DAWSON
CHRIST AMONG THE COMMON THINGS OF LIFE
BIOGRAPHICAL NOTE
William James Dawson, Congregational preacher and evangelist, was born in Towcester, Northamptonshire, in 1854. He was educated at Kingswood School, Bath, and Didsbury College, Manchester. He has long been known as an author of originality and pure literary style. In 1906 he received the pastorate of Highbury Quadrant Congregational Church, London, and accepted an invitation to do general evangelistic work under the auspices of the National Council of the Congregational churches of the United States. He now resides in this country.
DAWSON
Born in 1854:
CHRIST AMONG THE COMMON THINGS OF LIFE[1]
[Footnote 1: Reprinted by kind permission of Messrs. Fleming H. Revell & Co., New York.]
As soon then as they were come to land they saw a fire of coals there, and fish laid thereon, and bread. Jesus saith unto them, Come and dine.—John xxi., 9, 12.
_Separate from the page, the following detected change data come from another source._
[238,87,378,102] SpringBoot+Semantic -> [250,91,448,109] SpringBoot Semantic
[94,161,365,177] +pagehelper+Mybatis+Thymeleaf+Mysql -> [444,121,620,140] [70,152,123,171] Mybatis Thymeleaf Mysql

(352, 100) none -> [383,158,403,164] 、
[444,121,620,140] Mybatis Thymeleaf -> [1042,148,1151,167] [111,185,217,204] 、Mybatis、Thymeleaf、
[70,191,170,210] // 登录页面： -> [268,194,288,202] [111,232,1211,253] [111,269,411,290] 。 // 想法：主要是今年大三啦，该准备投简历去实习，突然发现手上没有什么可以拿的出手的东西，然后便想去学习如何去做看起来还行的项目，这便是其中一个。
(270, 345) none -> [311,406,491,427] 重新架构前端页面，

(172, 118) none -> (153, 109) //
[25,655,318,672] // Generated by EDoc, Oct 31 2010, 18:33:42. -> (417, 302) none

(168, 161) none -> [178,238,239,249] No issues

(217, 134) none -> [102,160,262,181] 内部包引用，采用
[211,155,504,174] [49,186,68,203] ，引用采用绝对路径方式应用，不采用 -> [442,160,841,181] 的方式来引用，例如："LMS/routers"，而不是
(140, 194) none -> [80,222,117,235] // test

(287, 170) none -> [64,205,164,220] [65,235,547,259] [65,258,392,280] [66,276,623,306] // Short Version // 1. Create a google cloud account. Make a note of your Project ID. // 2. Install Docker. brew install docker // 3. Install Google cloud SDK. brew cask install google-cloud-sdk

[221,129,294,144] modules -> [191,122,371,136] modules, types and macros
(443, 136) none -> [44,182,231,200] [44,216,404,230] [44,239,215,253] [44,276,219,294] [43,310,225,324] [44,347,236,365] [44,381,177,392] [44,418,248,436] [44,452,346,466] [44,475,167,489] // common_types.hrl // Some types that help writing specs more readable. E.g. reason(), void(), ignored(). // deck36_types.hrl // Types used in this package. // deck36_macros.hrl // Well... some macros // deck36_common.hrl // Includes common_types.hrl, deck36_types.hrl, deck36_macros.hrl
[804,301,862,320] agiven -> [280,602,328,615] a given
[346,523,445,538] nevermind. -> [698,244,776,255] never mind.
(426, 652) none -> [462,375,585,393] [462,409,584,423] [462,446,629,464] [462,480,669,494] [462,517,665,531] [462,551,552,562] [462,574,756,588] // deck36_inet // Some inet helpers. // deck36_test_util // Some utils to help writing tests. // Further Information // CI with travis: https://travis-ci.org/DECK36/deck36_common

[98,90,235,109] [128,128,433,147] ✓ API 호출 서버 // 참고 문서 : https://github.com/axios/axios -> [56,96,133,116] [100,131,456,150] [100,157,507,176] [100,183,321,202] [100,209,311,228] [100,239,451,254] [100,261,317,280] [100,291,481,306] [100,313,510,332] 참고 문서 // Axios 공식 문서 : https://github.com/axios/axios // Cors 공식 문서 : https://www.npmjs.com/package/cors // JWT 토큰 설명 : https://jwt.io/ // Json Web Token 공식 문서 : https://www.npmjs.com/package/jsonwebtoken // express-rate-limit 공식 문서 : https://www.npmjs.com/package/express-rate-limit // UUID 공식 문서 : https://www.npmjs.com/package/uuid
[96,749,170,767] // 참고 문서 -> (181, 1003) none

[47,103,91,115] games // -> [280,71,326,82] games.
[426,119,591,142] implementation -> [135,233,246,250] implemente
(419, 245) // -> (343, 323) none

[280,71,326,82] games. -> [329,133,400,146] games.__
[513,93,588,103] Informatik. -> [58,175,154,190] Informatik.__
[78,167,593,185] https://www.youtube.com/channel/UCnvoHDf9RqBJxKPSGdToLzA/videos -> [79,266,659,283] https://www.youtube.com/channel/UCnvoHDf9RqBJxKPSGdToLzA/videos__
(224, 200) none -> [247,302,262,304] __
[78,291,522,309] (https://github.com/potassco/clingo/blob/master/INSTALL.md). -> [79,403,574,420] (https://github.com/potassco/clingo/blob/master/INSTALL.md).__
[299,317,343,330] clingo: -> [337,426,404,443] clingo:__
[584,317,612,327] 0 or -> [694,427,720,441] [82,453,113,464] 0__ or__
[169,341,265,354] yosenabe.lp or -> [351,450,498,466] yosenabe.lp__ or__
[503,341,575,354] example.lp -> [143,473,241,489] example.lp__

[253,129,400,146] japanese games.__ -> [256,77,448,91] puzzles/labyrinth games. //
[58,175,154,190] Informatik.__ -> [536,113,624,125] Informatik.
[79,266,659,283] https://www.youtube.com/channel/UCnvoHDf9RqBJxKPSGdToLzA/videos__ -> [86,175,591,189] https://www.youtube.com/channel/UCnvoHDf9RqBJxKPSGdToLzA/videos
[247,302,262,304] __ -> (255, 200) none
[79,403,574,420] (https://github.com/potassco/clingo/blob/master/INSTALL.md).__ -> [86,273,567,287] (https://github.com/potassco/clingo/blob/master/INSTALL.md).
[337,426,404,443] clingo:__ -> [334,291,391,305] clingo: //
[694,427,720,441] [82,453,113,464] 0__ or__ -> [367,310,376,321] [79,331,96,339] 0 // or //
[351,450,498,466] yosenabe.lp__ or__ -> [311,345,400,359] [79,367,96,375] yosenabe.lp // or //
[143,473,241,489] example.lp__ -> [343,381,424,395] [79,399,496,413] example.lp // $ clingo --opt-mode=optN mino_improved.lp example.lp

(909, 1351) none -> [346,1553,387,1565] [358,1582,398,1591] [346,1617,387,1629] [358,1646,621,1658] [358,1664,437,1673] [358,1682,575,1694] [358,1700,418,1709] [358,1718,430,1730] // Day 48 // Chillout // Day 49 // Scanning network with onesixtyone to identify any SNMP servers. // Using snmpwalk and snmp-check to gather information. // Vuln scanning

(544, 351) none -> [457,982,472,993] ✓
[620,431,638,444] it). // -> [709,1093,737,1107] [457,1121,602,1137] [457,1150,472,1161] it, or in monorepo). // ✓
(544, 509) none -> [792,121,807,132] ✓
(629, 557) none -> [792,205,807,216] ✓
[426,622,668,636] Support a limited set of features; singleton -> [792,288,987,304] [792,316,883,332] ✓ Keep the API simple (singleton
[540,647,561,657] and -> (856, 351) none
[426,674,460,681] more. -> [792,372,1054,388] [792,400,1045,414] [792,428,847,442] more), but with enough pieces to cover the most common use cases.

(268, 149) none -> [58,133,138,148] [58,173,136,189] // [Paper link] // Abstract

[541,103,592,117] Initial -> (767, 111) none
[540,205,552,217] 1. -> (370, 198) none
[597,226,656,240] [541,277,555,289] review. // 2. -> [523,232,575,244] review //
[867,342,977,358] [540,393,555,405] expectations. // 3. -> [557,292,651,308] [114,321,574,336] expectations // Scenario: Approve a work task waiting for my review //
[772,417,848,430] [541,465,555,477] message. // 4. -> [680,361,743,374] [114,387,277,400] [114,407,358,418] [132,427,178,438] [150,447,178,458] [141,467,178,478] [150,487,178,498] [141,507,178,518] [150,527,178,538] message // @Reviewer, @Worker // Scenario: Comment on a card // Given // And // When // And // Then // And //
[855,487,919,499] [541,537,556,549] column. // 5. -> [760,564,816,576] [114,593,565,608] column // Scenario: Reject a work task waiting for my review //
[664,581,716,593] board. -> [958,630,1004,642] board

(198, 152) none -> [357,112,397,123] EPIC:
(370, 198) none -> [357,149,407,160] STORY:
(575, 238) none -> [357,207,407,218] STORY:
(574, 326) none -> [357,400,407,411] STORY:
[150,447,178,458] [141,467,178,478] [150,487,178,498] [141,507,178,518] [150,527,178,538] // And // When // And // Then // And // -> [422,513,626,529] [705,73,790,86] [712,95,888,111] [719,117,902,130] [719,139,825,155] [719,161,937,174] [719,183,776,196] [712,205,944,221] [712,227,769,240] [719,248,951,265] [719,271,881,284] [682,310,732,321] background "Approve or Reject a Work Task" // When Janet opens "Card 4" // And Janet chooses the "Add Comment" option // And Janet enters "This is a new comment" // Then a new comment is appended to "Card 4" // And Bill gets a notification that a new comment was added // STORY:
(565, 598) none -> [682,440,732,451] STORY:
I can not read these words without indulging for a moment in a reminiscence. Not long ago, in the early morning, while all the world slept, I stood beside the Sea of Tiberias, just as the morning mist lifted, and watched a single brown-sailed fishing-boat making for the shore, and the tired fishermen dragging their net to land. In that moment it seemed to me as if more than the morning mist lifted—twenty centuries seemed to melt like mist, and the last chapter of St. John’s gospel seemed to enact itself before my eyes. For so vivid was the sense of something familiar in the scene, so mystic was the hour, that I should scarce have been surprized had I seen a fire of coals burning on the shore, and heard the voice of Jesus inviting these tired fishermen to come and dine.